#### [Exercise goal]
A verbatim copy of the data below is the required output.

#### [Information]
-*-

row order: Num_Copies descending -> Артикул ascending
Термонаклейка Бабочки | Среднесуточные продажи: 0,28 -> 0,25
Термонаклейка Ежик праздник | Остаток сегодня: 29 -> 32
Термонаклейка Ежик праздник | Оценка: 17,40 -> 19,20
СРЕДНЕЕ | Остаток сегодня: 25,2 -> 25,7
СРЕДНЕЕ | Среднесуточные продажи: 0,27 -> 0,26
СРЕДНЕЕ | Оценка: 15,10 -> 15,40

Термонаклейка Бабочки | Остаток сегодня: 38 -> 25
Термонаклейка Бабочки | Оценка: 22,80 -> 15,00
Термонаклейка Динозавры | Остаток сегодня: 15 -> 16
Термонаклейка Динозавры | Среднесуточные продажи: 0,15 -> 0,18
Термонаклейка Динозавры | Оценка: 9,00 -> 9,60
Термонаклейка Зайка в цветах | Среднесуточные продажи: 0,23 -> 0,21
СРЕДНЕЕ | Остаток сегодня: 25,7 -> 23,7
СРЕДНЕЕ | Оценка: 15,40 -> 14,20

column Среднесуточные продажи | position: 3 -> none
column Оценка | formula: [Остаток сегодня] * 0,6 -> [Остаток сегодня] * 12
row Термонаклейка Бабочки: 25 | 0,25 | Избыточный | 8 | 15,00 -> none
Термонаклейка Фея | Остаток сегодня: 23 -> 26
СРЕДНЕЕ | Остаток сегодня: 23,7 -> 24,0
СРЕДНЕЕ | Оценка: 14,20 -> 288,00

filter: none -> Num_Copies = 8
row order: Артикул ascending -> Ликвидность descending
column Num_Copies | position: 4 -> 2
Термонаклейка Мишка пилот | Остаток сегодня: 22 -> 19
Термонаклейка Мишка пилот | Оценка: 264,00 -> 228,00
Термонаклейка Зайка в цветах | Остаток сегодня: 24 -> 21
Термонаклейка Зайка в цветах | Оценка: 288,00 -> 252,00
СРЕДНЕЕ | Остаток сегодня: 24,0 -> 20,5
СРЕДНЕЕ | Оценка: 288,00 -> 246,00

-*-

#### [Answer section]
row order: Num_Copies descending -> Артикул ascending
Термонаклейка Бабочки | Среднесуточные продажи: 0,28 -> 0,25
Термонаклейка Ежик праздник | Остаток сегодня: 29 -> 32
Термонаклейка Ежик праздник | Оценка: 17,40 -> 19,20
СРЕДНЕЕ | Остаток сегодня: 25,2 -> 25,7
СРЕДНЕЕ | Среднесуточные продажи: 0,27 -> 0,26
СРЕДНЕЕ | Оценка: 15,10 -> 15,40

Термонаклейка Бабочки | Остаток сегодня: 38 -> 25
Термонаклейка Бабочки | Оценка: 22,80 -> 15,00
Термонаклейка Динозавры | Остаток сегодня: 15 -> 16
Термонаклейка Динозавры | Среднесуточные продажи: 0,15 -> 0,18
Термонаклейка Динозавры | Оценка: 9,00 -> 9,60
Термонаклейка Зайка в цветах | Среднесуточные продажи: 0,23 -> 0,21
СРЕДНЕЕ | Остаток сегодня: 25,7 -> 23,7
СРЕДНЕЕ | Оценка: 15,40 -> 14,20

column Среднесуточные продажи | position: 3 -> none
column Оценка | formula: [Остаток сегодня] * 0,6 -> [Остаток сегодня] * 12
row Термонаклейка Бабочки: 25 | 0,25 | Избыточный | 8 | 15,00 -> none
Термонаклейка Фея | Остаток сегодня: 23 -> 26
СРЕДНЕЕ | Остаток сегодня: 23,7 -> 24,0
СРЕДНЕЕ | Оценка: 14,20 -> 288,00

filter: none -> Num_Copies = 8
row order: Артикул ascending -> Ликвидность descending
column Num_Copies | position: 4 -> 2
Термонаклейка Мишка пилот | Остаток сегодня: 22 -> 19
Термонаклейка Мишка пилот | Оценка: 264,00 -> 228,00
Термонаклейка Зайка в цветах | Остаток сегодня: 24 -> 21
Термонаклейка Зайка в цветах | Оценка: 288,00 -> 252,00
СРЕДНЕЕ | Остаток сегодня: 24,0 -> 20,5
СРЕДНЕЕ | Оценка: 288,00 -> 246,00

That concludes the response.